Oh, no question.
Of course, Yamamoto already had a lot of luck going his way in the first place. Like the splendidly awful weather in the North Pacific that helped keep Nagumo's task force hidden in rain squalls.
But one cannot help but be struck by how zealously PACFLT Combat intelligence was in trying to track down the location of IJN surface units and transports. And they had a fairly good bead on where most of it all was. In fact, it was precisely because Layton felt signals traffic had located most of these units that it was easier to assume that missing carriers (Carrier Divisions 1 and 2) would likely have to be accompanying forces like Takahashi's Philippine Invasion Force and Kondo's Second Fleet heading south.
Now imagine a scenario where it is not just Carrier Divisions 1 and 2 that have vanished from Layton's sight, but a very big slice of its surface and transport units that have vanished as well. As Gordon Prange put it, speaking of Takahashi's and Kondo's forces:
U.S. officials watch these ships and these forces moving south day by day, almost hour by hour, until virtual hypnosis set in.
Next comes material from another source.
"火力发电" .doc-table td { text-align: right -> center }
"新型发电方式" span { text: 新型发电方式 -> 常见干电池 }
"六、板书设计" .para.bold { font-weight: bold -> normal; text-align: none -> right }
Thus it was that Japan's sweeping offensive southward misdirected American political and military attention and served as camouflage for Nagumo's task force. (At Dawn We Slept: The Untold Story of Pearl Harbor 60th Anniversary Edition, p. 435).
If most of these forces are now secretly redirected to Hawaii, they can
no longer hypnotize American intelligence or Admiral Kimmel.